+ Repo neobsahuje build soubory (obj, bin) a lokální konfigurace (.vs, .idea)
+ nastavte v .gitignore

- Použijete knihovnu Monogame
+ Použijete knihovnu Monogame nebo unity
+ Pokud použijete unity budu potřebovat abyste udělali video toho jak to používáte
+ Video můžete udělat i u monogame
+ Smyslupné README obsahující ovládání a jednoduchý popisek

# # # # # # #

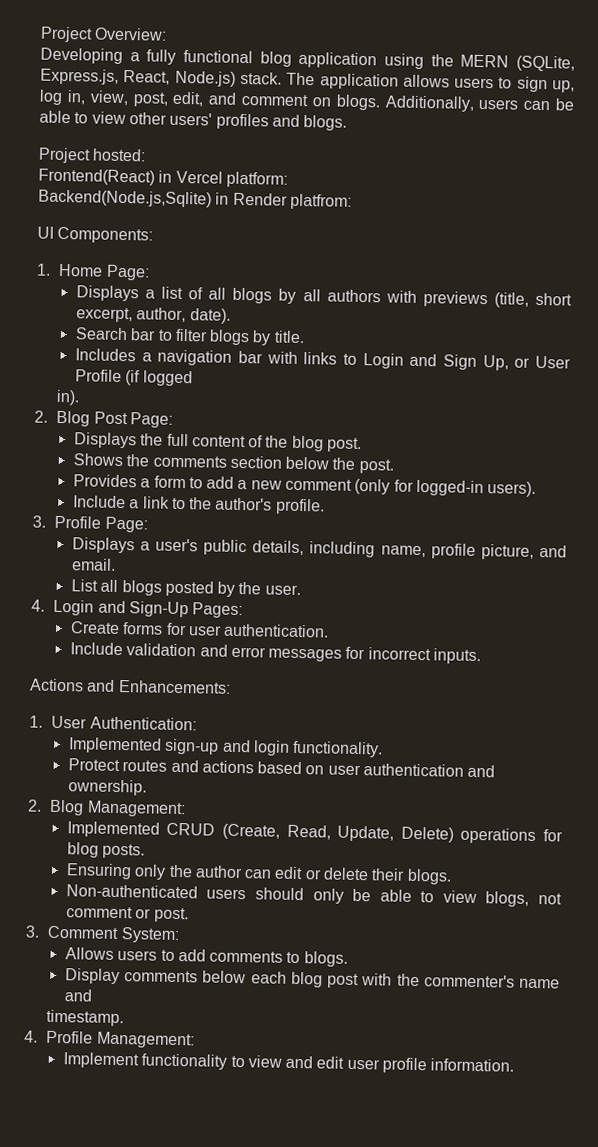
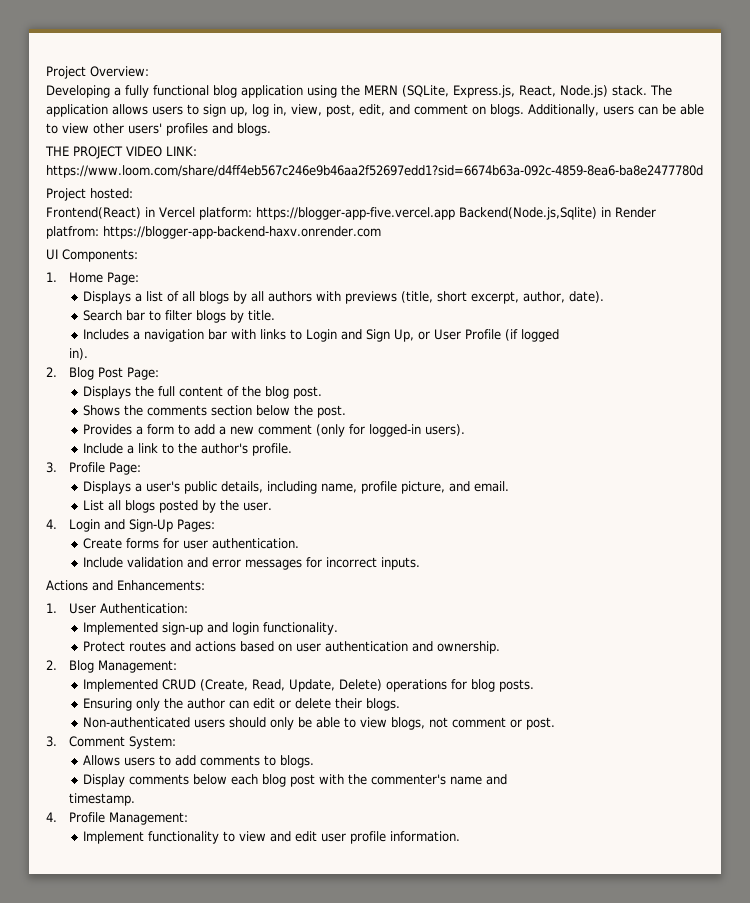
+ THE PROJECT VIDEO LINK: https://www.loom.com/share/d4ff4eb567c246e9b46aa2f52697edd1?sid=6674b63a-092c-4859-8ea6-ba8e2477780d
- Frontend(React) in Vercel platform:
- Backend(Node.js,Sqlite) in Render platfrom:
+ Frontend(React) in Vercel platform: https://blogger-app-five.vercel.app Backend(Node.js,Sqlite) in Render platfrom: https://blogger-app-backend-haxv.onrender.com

# # # # # # #

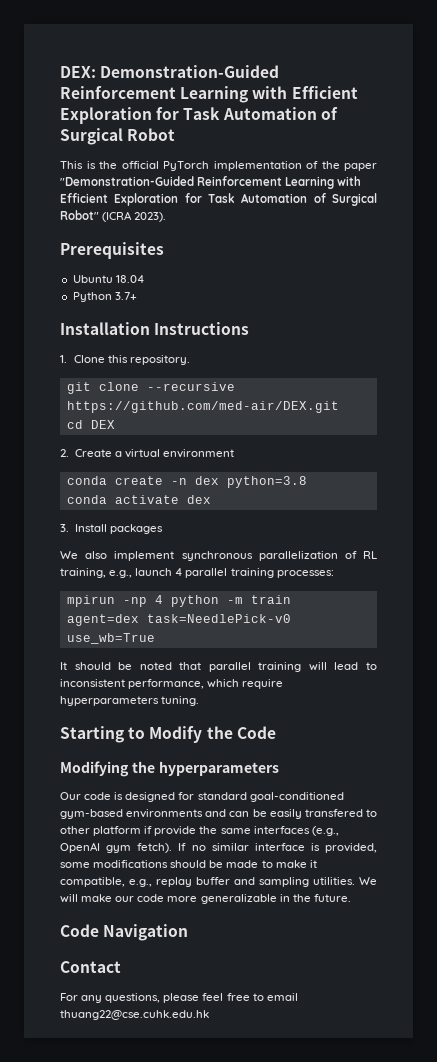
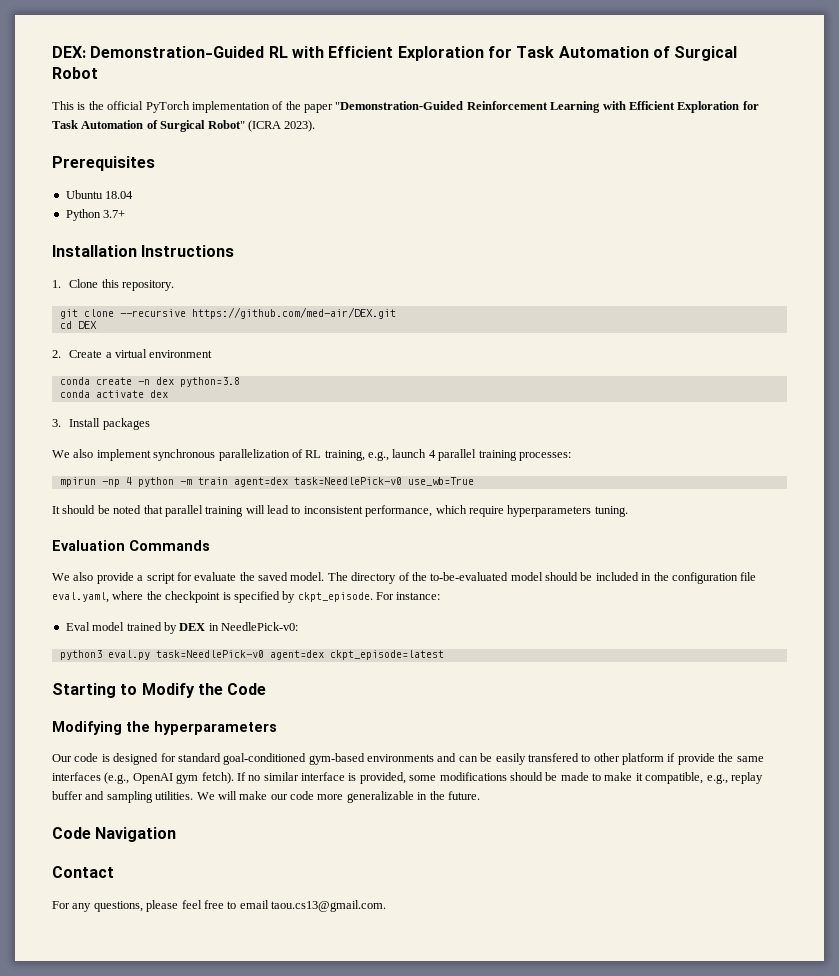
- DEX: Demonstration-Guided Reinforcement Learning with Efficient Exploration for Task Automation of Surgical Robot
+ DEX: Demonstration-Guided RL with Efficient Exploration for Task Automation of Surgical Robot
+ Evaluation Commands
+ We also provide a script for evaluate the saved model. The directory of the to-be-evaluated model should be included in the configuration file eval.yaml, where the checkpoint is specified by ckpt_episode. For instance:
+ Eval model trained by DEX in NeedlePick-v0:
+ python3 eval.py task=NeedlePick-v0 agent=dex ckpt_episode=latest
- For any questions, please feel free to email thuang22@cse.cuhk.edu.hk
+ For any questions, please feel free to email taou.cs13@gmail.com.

# # # # # # #

* [Task to carry out] Write down again, exactly as given, only the lines above that fall from the line with "task=NeedlePick-v0 agent=dex ckpt_episode=latest" to the line with "to email taou.cs13@gmail.com.", inclusive.

* [Output of the exercise]
+ python3 eval.py task=NeedlePick-v0 agent=dex ckpt_episode=latest
- For any questions, please feel free to email thuang22@cse.cuhk.edu.hk
+ For any questions, please feel free to email taou.cs13@gmail.com.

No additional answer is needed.